Maya Elin O'Neil, Ph.D., M.S.
Evidence-based Synthesis Program (ESP) Center
Portland VA Medical Center
Portland, OR; Department of Veterans Affairs; March 2012
Download PDF: Complete Report, Executive Summary, Report, Appendices
Suicide is the tenth leading cause of death in the United States (US), with nearly 100 suicides occurring each day and over 36,000 dying by suicide each year. Among Veterans and current military, suicide is a national public health concern. Recent estimates suggest current or former military represent 20 percent of all known suicides in the US and the rate of suicides among Veterans utilizing Veterans Health Administration (VHA) services is estimated to be higher than the general population. The enormity of the problem has led to several major public health initiatives and a growth in research funding for suicide prevention.

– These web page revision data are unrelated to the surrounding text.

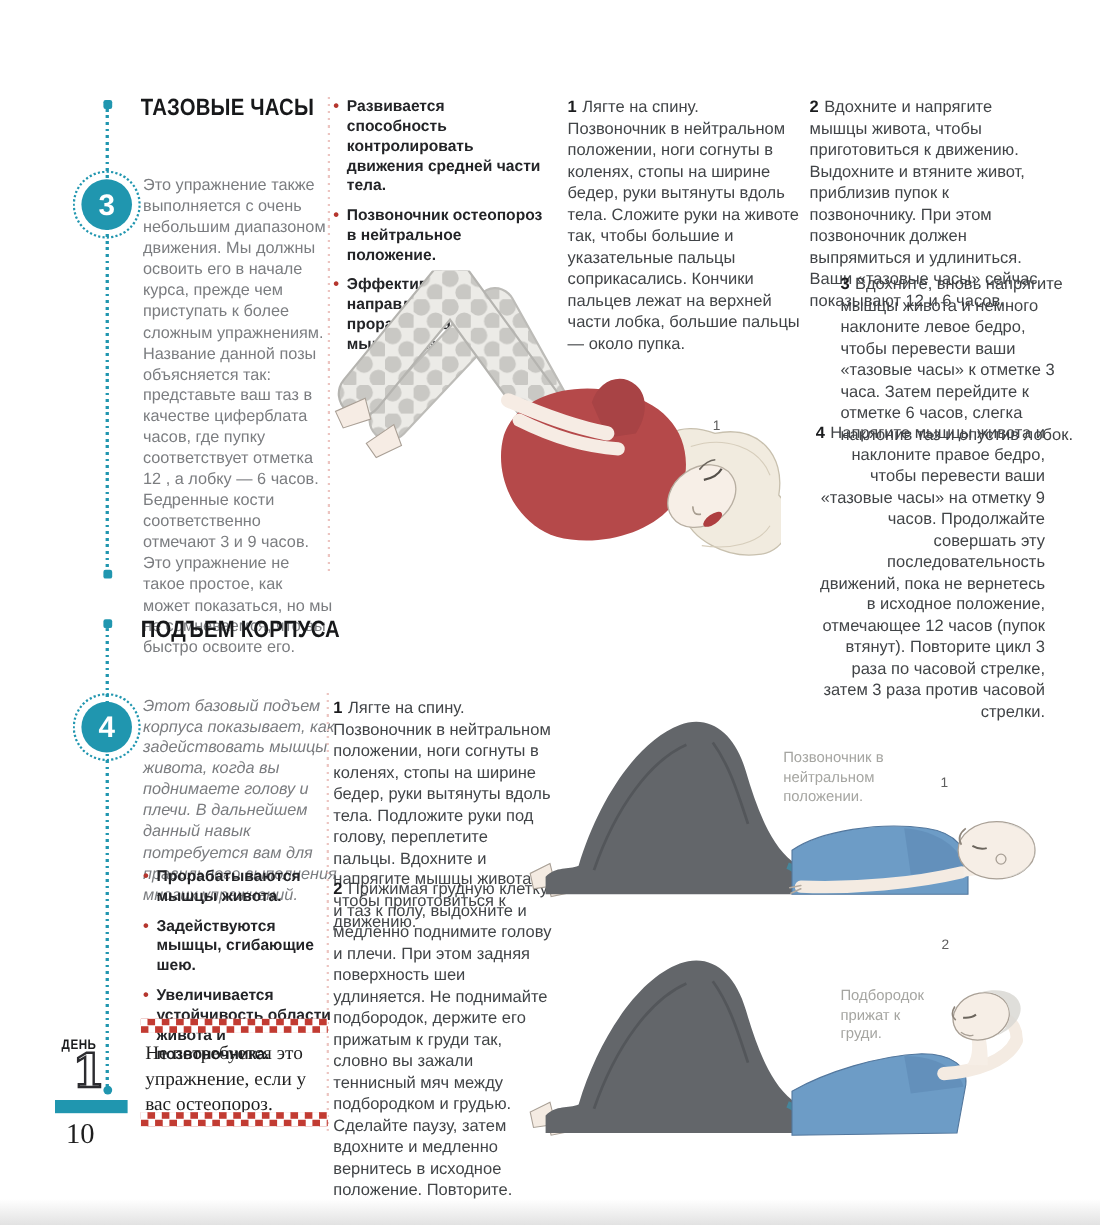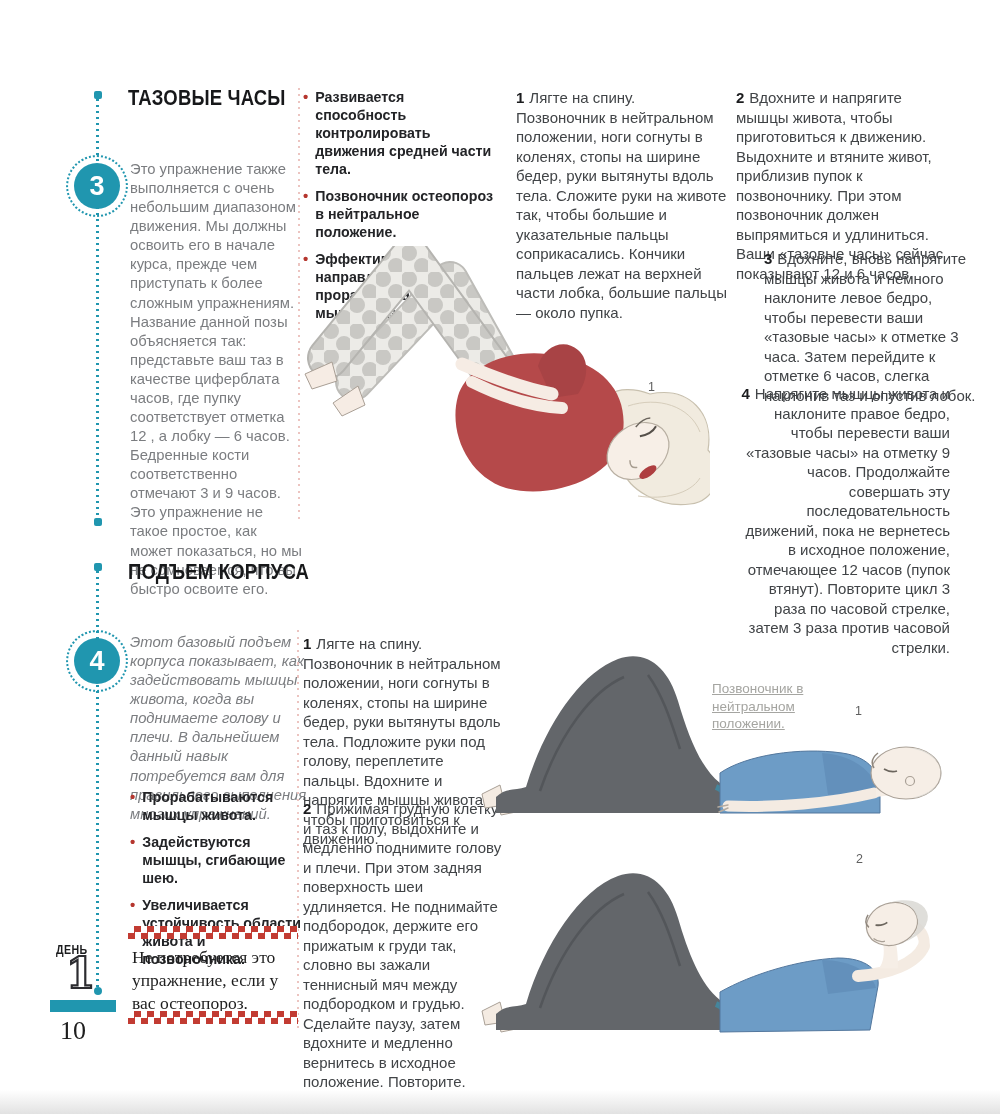--- a/index.html
+++ b/index.html
@@ -23,21 +23,21 @@
 
   .benefit{display:flex;gap:7px;margin-bottom:9px;font-weight:700;color:#232427;
     font-size:14.2px;line-height:1.27;}
   .bullet{color:#b5362e;flex:0 0 auto;font-size:15px;line-height:1.2;}
 
   .step{font-size:15px;line-height:1.3;color:#414447;}
   .snum{font-weight:800;color:#1b1c1e;margin-right:5px;}
 
   .col-rule{width:2px;background:repeating-linear-gradient(to bottom,#ecc4c0 0 2px,transparent 2px 6.5px);}
 
-  .annot{color:#a5a5a1;font-size:13.5px;line-height:1.3;text-decoration:underline;}
+  .annot{color:#a5a5a1;font-size:13.5px;line-height:1.3;}
   .fig-label{color:#5f5f5f;font-size:12.5px;}
 
   .checker{height:13px;background-image:repeating-conic-gradient(#c23b32 0% 25%,#ffffff 0% 50%);
     background-size:13px 13px;}
   .warning-text{font-family:"Liberation Serif","DejaVu Serif",serif;font-size:17.5px;
     line-height:1.3;color:#1e1e1e;}
 
   .day-label{font-weight:800;font-size:12.5px;color:#1b1c1e;letter-spacing:.5px;
     transform:scaleX(.85);transform-origin:left top;}
   .day-numeral{font-family:"DejaVu Serif","Liberation Serif",serif;font-size:42px;font-weight:700;
@@ -221,20 +221,21 @@
       <path d="M 400,96 C 398,108 394,116 388,120 L 406,126 C 410,114 412,104 412,98 Z" fill="#f6eee6"></path>
       <ellipse cx="414" cy="82" rx="26" ry="21" fill="#f6eee6" stroke="#a9a096" stroke-width="1.2"></ellipse>
       <path d="M 418,61 A 24,20 0 0 1 440,82 A 24,20 0 0 1 420,103 A 32,21 0 0 0 418,61 Z" fill="#d9d8d4" opacity="0.85"></path>
       <path d="M 394,66 q -7,6 -3,12" fill="none" stroke="#8f867c" stroke-width="1.5"></path>
       <path d="M 398,78 q 7,3 12,1" fill="none" stroke="#6b655d" stroke-width="1.8"></path>
       <path d="M 392,90 q 4,6 10,6" fill="none" stroke="#a9a096" stroke-width="1.3"></path>
     </g>
   </svg>
 
   <div class="abs fig-label" style="left:856px;top:852px;">2</div>
+  <div class="abs annot" style="left:764px;top:896px;width:95px;">Подбородок прижат к груди.</div>
 
   <div class="abs checker" style="left:128px;top:926px;width:170px;"></div>
   <div class="abs warning-text" style="left:132px;top:946px;width:168px;">Не потребуется это упражнение, если у вас остеопороз.</div>
   <div class="abs checker" style="left:128px;top:1011px;width:170px;"></div>
 
   <div class="abs day-label" style="left:56px;top:943px;">ДЕНЬ</div>
   <div class="abs day-numeral" style="left:66px;top:953px;">1</div>
   <div class="abs teal-bar" style="left:50px;top:1000px;"></div>
   <div class="abs page-num" style="left:60px;top:1016px;">10</div>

Despite recent suicide prevention efforts, the suicide rate in the US has changed relatively little over the past 100 years. The body of research on suicide prevention approaches has been reviewed previously by Gaynes and colleagues, and Mann and colleagues,and recent, similar work exists in the form of draft self-harm guidelines from the National Institute for Health and Clinical Excellence (NICE) in 2011. As requested by the Veterans Affairs (VA)/Department of Defense (DoD) Evidence Based Practice Working Group (EBPWG) on suicide prevention, we examined recent research on suicidal self-directed violence as defined by Crosby et al. 2011. We update the work of Gaynes et al. and Mann et al. by systematically reviewing relevant literature that was not included in either report, and was published in 2005 through November 18, 2011. Though the focus of the report is on suicide prevention, we include as outcomes any type of suicidal self-directed violence, defined as "Behavior that is self-directed and deliberately results in injury or the potential for injury to oneself. There is evidence, whether implicit or explicit, of suicidal intent."